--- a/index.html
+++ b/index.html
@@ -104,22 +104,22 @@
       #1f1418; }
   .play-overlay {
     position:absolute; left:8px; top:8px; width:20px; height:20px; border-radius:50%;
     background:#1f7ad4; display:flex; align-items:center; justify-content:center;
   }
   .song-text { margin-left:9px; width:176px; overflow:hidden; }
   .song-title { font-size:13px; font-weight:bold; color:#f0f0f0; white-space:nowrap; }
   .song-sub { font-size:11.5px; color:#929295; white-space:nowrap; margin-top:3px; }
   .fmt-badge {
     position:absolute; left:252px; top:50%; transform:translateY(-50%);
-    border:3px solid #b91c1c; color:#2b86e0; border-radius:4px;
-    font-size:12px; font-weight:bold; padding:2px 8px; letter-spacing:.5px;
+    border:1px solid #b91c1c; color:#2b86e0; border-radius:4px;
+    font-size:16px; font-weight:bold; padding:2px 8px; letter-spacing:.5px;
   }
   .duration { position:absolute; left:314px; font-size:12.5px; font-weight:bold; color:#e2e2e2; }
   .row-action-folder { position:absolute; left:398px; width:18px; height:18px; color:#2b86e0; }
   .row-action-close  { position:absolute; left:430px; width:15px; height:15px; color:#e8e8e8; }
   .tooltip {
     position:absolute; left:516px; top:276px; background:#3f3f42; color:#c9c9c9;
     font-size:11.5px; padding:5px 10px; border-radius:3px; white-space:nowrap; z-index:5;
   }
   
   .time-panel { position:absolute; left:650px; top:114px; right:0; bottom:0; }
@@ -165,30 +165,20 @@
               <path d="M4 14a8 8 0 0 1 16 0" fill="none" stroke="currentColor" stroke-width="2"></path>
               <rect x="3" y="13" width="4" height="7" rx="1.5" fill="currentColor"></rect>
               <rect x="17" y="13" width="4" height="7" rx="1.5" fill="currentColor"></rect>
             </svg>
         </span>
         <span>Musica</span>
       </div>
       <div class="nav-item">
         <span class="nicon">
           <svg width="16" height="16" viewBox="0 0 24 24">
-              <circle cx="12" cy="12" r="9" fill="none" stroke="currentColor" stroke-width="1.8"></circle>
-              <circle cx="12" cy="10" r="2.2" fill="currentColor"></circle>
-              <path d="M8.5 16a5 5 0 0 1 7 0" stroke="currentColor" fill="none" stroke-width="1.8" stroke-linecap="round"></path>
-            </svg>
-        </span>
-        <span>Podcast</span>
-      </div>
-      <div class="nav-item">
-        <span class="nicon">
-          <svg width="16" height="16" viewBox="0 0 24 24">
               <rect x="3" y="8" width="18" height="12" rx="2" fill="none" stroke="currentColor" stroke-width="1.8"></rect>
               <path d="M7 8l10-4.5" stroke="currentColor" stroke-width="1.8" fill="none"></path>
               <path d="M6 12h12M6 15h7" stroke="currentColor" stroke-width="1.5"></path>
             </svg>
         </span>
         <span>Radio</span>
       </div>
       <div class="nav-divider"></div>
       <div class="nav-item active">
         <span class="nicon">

--------------------------------------------------

▶ **Problem statement**: What's wanted is each line above, transcribed with nothing altered.

▶ **Task solution**:
--- a/index.html
+++ b/index.html
@@ -104,22 +104,22 @@
       #1f1418; }
   .play-overlay {
     position:absolute; left:8px; top:8px; width:20px; height:20px; border-radius:50%;
     background:#1f7ad4; display:flex; align-items:center; justify-content:center;
   }
   .song-text { margin-left:9px; width:176px; overflow:hidden; }
   .song-title { font-size:13px; font-weight:bold; color:#f0f0f0; white-space:nowrap; }
   .song-sub { font-size:11.5px; color:#929295; white-space:nowrap; margin-top:3px; }
   .fmt-badge {
     position:absolute; left:252px; top:50%; transform:translateY(-50%);
-    border:3px solid #b91c1c; color:#2b86e0; border-radius:4px;
-    font-size:12px; font-weight:bold; padding:2px 8px; letter-spacing:.5px;
+    border:1px solid #b91c1c; color:#2b86e0; border-radius:4px;
+    font-size:16px; font-weight:bold; padding:2px 8px; letter-spacing:.5px;
   }
   .duration { position:absolute; left:314px; font-size:12.5px; font-weight:bold; color:#e2e2e2; }
   .row-action-folder { position:absolute; left:398px; width:18px; height:18px; color:#2b86e0; }
   .row-action-close  { position:absolute; left:430px; width:15px; height:15px; color:#e8e8e8; }
   .tooltip {
     position:absolute; left:516px; top:276px; background:#3f3f42; color:#c9c9c9;
     font-size:11.5px; padding:5px 10px; border-radius:3px; white-space:nowrap; z-index:5;
   }
   
   .time-panel { position:absolute; left:650px; top:114px; right:0; bottom:0; }
@@ -165,30 +165,20 @@
               <path d="M4 14a8 8 0 0 1 16 0" fill="none" stroke="currentColor" stroke-width="2"></path>
               <rect x="3" y="13" width="4" height="7" rx="1.5" fill="currentColor"></rect>
               <rect x="17" y="13" width="4" height="7" rx="1.5" fill="currentColor"></rect>
             </svg>
         </span>
         <span>Musica</span>
       </div>
       <div class="nav-item">
         <span class="nicon">
           <svg width="16" height="16" viewBox="0 0 24 24">
-              <circle cx="12" cy="12" r="9" fill="none" stroke="currentColor" stroke-width="1.8"></circle>
-              <circle cx="12" cy="10" r="2.2" fill="currentColor"></circle>
-              <path d="M8.5 16a5 5 0 0 1 7 0" stroke="currentColor" fill="none" stroke-width="1.8" stroke-linecap="round"></path>
-            </svg>
-        </span>
-        <span>Podcast</span>
-      </div>
-      <div class="nav-item">
-        <span class="nicon">
-          <svg width="16" height="16" viewBox="0 0 24 24">
               <rect x="3" y="8" width="18" height="12" rx="2" fill="none" stroke="currentColor" stroke-width="1.8"></rect>
               <path d="M7 8l10-4.5" stroke="currentColor" stroke-width="1.8" fill="none"></path>
               <path d="M6 12h12M6 15h7" stroke="currentColor" stroke-width="1.5"></path>
             </svg>
         </span>
         <span>Radio</span>
       </div>
       <div class="nav-divider"></div>
       <div class="nav-item active">
         <span class="nicon">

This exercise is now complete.